[What you need to do] Each line from the one with "(452, 610) none" through the last line of the records must be output exactly, both ends included.

[Modification records]
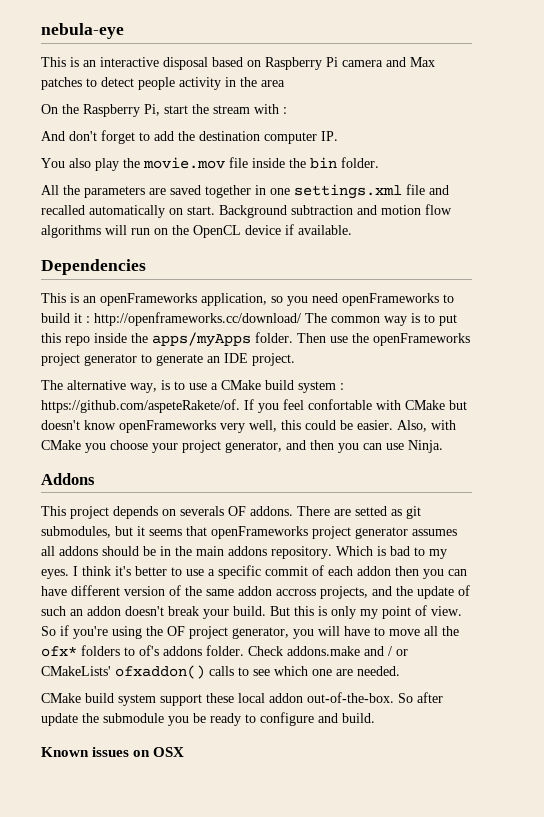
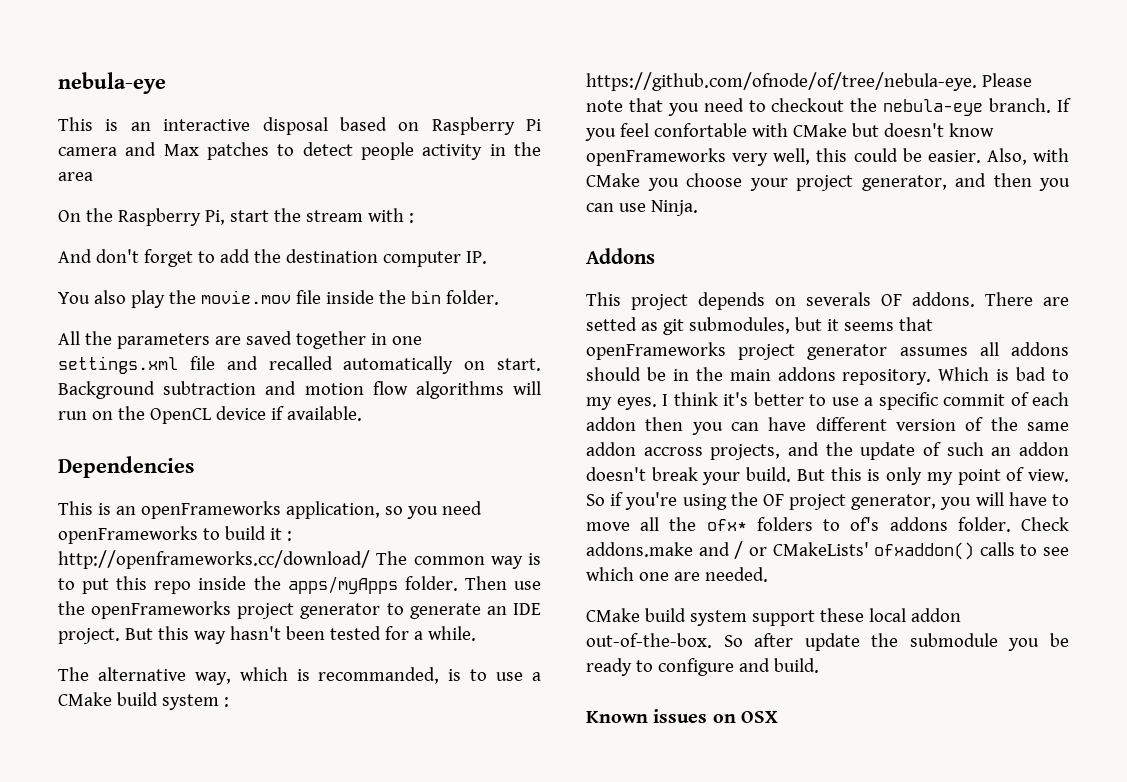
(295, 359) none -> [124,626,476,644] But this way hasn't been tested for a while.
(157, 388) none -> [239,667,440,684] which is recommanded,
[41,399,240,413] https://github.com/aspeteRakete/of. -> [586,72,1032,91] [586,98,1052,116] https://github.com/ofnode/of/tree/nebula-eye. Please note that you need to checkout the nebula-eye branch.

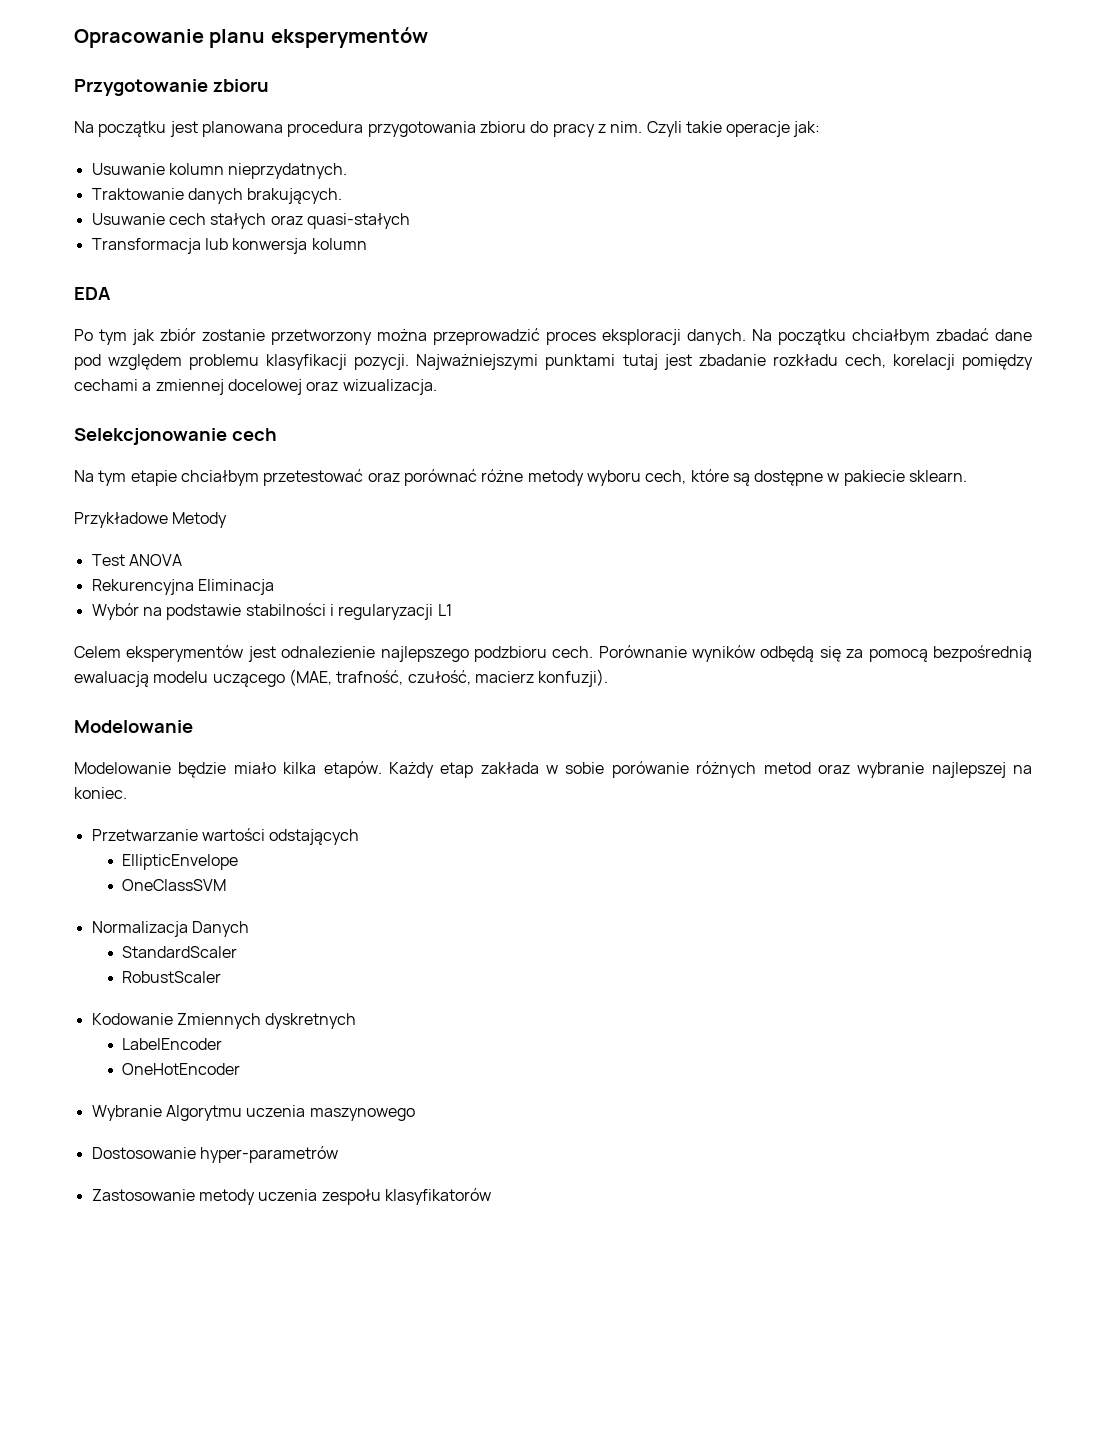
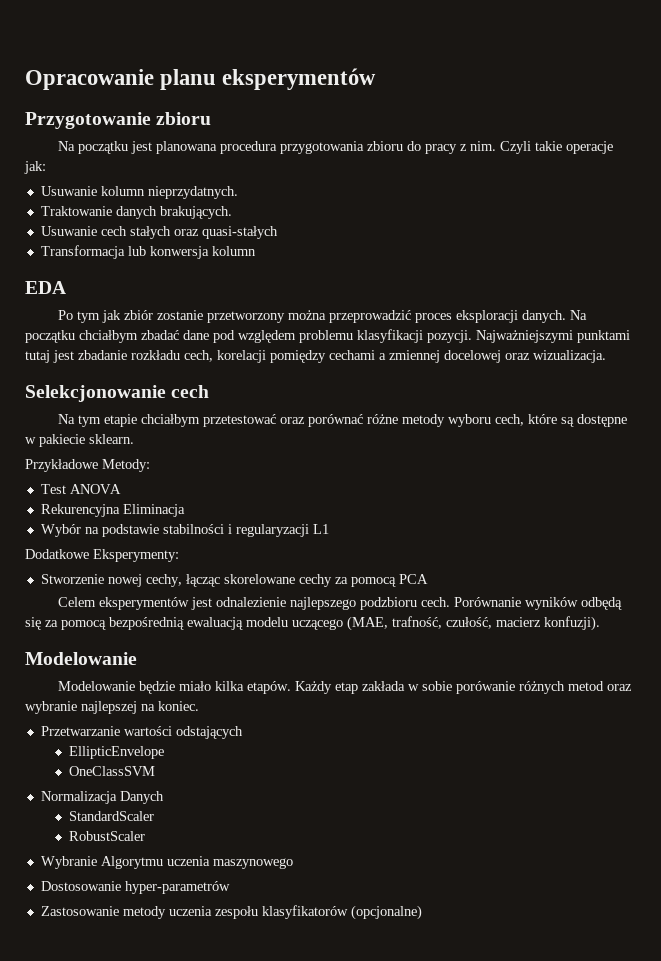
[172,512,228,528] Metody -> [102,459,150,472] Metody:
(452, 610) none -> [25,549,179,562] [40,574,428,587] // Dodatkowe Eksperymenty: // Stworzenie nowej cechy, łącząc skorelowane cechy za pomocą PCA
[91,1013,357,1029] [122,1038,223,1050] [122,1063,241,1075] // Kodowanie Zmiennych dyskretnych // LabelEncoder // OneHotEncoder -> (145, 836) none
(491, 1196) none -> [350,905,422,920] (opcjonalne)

[Solution for this task]
(452, 610) none -> [25,549,179,562] [40,574,428,587] // Dodatkowe Eksperymenty: // Stworzenie nowej cechy, łącząc skorelowane cechy za pomocą PCA
[91,1013,357,1029] [122,1038,223,1050] [122,1063,241,1075] // Kodowanie Zmiennych dyskretnych // LabelEncoder // OneHotEncoder -> (145, 836) none
(491, 1196) none -> [350,905,422,920] (opcjonalne)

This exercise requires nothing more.